Der Großvater, der Sohn und seine Frau haben sich von diesem
Zeitpunkt an nicht mehr gesehen und nicht mehr gesprochen, selbst
nicht mehr bei der Beerdigung von Elisabeth. Übrigens ist auch
diese Ehe kurze Zeit später geschieden. Der Vertrag ist also
aufgelöst worden, so dass das Haus wieder an den Vater zurück
ging. Schon bevor das so eskaliert ist, sagten Clemens und seine Frau,
dass sie ihn auf keinen Fall pflegen werden. Das wäre also so
oder so mit dem Vertrag schwierig geworden, denn da war ja festgehalten,
dass beide gepflegt werden. Jetzt hat der Großvater aber kein
Haus mehr gebraucht, sondern Geld, um im Pflegeheim zu leben. Und
so hat der andere Sohn, Volker das Haus gekauft. Aber mit der Auszahlung
hat das auch nicht so geklappt. In dieser Familie ging es immer ums
Geld und auch jetzt noch, wenn ich den Anton ab und zu besuche, geht
es immer noch ums Geld. Für die Mutter wurde innerhalb von zwei
Wochen - das war noch ein glücklicher Umstand - durch einen Todesfall
im Pflegeheim ein Platz frei, so dass sie dort hin konnte. Bis zu
diesem Zeitpunkt war ich dann 10 bis 12 Stunden am Tag bei ihr und
habe sie auch abends ins Bett gebracht. Manchmal ging das dann noch
bis in die Nacht, weil sie große Schwierigkeiten machte. Im
Pflegeheim hat sie noch eineinhalb Jahre gelebt, aber ihr Zustand
hat sich zusehends verschlechtert. Wenn ich die Zeit rückblickend
beschreibe war es folgendermaßen: Die erste Zeit war ich nur
eine Stunde am Tag bei Elisabeth. Zeitlich immer so, dass Anton sich
morgens im Bad fertig machen konnte. Ich bin dann mit ihr spazieren
gegangen. Als das nicht mehr ausreichte war ich zwei Stunden dort,
jeden morgen, und habe dann mit ihr Kartoffeln geschält, Salat
geputzt und eingekauft. Als Anton noch weniger mit Elisabeth zurecht
kam war ich die letzten eineinhalb Jahre von Montag bis Freitag drei
Stunden vormittags dort. Samstags und Sonntags ging ich nicht hin.

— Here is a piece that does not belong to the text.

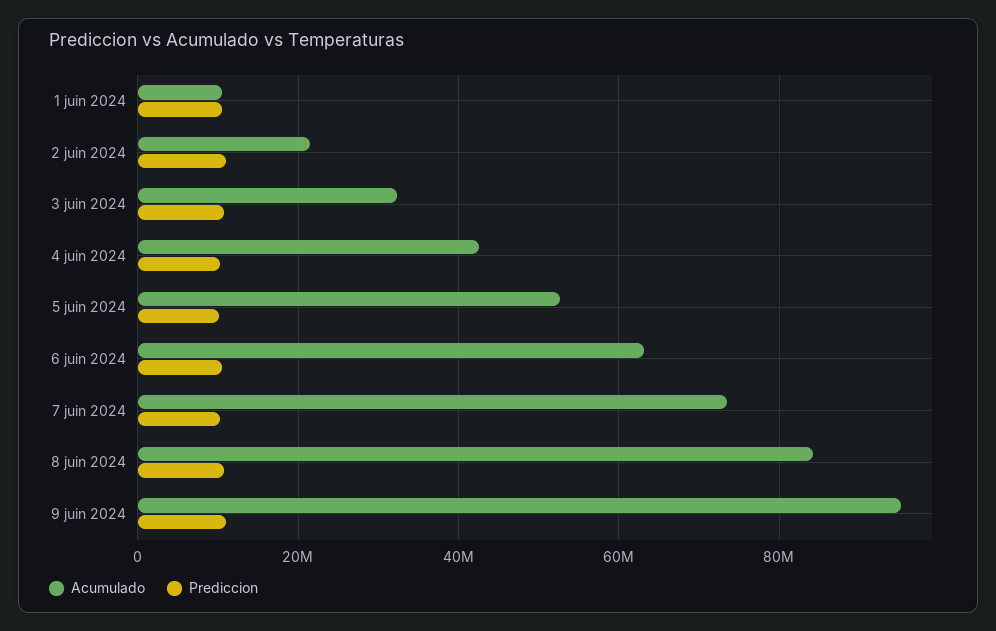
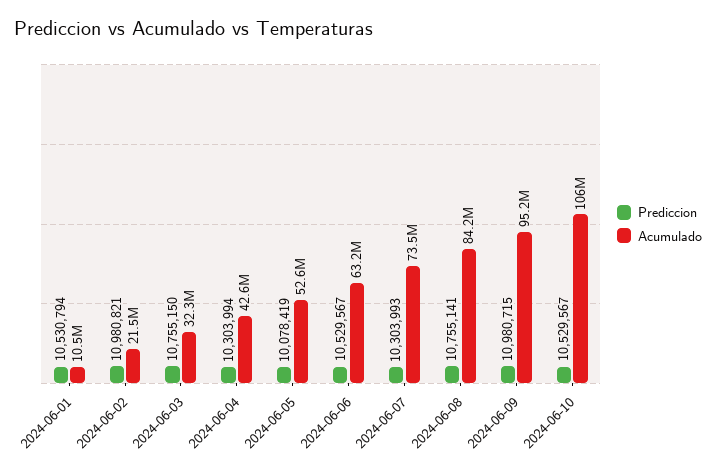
Prediccion, 2024-06-10: none -> 10529567
Acumulado, 2024-06-10: none -> 106000000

Für die Wochenenden hatte er eine andere Hilfe über ein
Inserat gefunden. Auch für die Zeiten am Abend kamen noch Leute,
die er über die Zeitung gefunden hatte. Ursprünglich wollte
ich kein Geld für die Zeit, die ich da verbrachte; das aber hat
er abgelehnt und so ließ ich mir 5 DM für die Stunde geben.
Und im Nachhinein, nachdem ich sechs Jahre dort war, war ich auch
ganz froh darum, denn es war manchmal sehr belastend, was ich dort
mitgemacht habe. Anderen Hilfskräften musste er 16, 18 und Sonntags
20 DM die Stunde zahlen. Eine Studentin kam lange und wechselte sich
mit verschiedenen Frauen an den Wochenenden im Dienst ab. Einige sind
sehr schnell wieder abgesprungen und die Suche began aufs neue.